Meaningful Connectivism

2 Oct

Behaviorism, cognitivism, constructivism, social learning, connectivism…I am not going to lie, I signed out of the zoom room after last Tuesday’s EC&I 833 class feeling overwhelmed. Although these learning theories underpin my teaching philosophy and classroom practices, until I am challenged by these pedagogical conversations, they are not necessarily at the forefront of my every day life. This is one of the main reasons I enjoy being a graduate student though, and it is these conversations that have caused me to become more aware, shift, and often change my beliefs that have thus far shaped, and continue to shape, my teaching journey.

I found this comparison of learning theories chart, as I was trying to make sense of exactly what goes on in my classroom each day, and how I lead the learners in front of me.

Comparison of Learning Theories Infographic
Find more education infographics on e-Learning Infographics

I definitely see myself in these three approaches, but like Channing described, I consider myself “fluid” (or more so I aim to be fluid), in adapting to the needs of the learners in front of me. When I teach Phys.Ed 9, for example, I start off with a very behaviorist approach as I introduce students who are new to our building to the routines necessary for both safety and organization in a space that can be chaotic, but a lot of fun.

I could also relate to Kyle’s post, as he spoke about teaching the way he was taught, and also his specific practices related to Math courses. Students have come to think of this way of doing math – very based in behaviorism and cognitivism – as how one learns numbers. Notes, examples, practice questions, assignment/test. Done, concept mastered… right?


I have found that when I try and push students toward a more constructivist approach where they are defining real world math problems themselves, or really anything in which they become the guides of their own learning in math, they struggle. As a teacher, it is also difficult to see them struggle, so I have a hard time not jumping in and giving them the answers or guiding them. The way we have always done math – or done school in general, defaults to behavorism, congnitivism, and we strive for constructivism. As I am going to grow and learn myself, I think connectivism is an approach to learning that will be emerging at the forefront of our era.

In this class (and all my EC&I courses with Alec), there is a connectivist approach to learning, as the knowledge I am gaining is spread out through a network of resources including my Twitter, my classmates, their blogs, Alec, and essentially the entire wealth of information I have access to online. What I read, who I connect with, and how I “construct and traverse” that network according to one map of learning theories, essentially determines and drives my learning.
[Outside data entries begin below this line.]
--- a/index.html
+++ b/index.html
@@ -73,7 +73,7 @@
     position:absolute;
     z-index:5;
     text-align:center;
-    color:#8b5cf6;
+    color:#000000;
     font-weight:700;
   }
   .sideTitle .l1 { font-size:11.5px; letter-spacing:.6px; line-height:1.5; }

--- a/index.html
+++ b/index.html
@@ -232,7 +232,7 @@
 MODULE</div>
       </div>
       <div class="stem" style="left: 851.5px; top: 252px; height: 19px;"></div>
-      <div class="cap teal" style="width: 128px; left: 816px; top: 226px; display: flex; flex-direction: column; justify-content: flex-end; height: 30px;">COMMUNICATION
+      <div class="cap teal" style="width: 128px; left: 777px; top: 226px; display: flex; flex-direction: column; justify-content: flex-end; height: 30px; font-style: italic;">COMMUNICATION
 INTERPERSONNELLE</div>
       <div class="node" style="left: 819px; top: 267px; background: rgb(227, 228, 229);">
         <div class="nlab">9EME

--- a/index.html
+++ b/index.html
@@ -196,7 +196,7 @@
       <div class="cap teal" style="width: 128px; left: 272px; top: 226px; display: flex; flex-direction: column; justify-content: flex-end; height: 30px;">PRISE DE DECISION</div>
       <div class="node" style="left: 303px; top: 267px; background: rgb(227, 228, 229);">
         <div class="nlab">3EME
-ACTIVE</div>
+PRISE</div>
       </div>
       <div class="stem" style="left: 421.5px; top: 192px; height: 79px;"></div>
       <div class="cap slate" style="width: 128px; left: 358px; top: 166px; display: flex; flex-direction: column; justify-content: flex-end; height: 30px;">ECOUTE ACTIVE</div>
I have found this way of learning to be completely different from anything I did in my high school, undergraduate, and other graduate course, and also my favorite way to learn. I am a relationships person through and through, and I find so much value in connecting with others. Having the opportunity to connect with others on Twitter especially, has given me a whole new lease on learning, and has made me more self-motivated than I am in courses with a different approach.

“Experience has long been considered the best teacher of knowledge. Since we cannot experience everything, other people’s experiences, and hence other people, become the surrogate for knowledge. ‘I store my knowledge in my friends’ is an axiom for collecting knowledge through collecting people (undated).” – Karen Stephenson

I wonder how we can set up our classrooms, and schools in general, to take a more connectivist approach, when we still focus so much on grades for post-secondary (although many students aren’t going…), route memorization (which has it’s place – times tables people!), other cognitive tasks, and the fear of letting go of control of what our students are out there discovering on their own. I think we need to make digital citizenship a priority in our schools, in order to set up our students to make meaningful connections with the online (and offline) world around them, and thus become life long learners of the vast information and knowledge at their fingertips.


One Response to “Meaningful Connectivism”

  1. jana_wlock October 4, 2018 at 7:46 pm #

    I completely relate to you when you say that learning theories and practice are not always at the forefront of our awareness in day to day life. I also find myself resorting back to behaviourist and cognitivist approaches because it’s hard to see kids struggle, particularly the kids I support as an LRT. In my experience, these approaches provide structure and direction for struggling learners and allow them to experience success at school. However, I’d really like to look at ways that I can use more of a constructivist approach with the students I support. I’m definitely grateful for this Master’s experience because it pushes me to reflect, gain new perspectives, and ultimately alter my teaching practices for the better. Great post!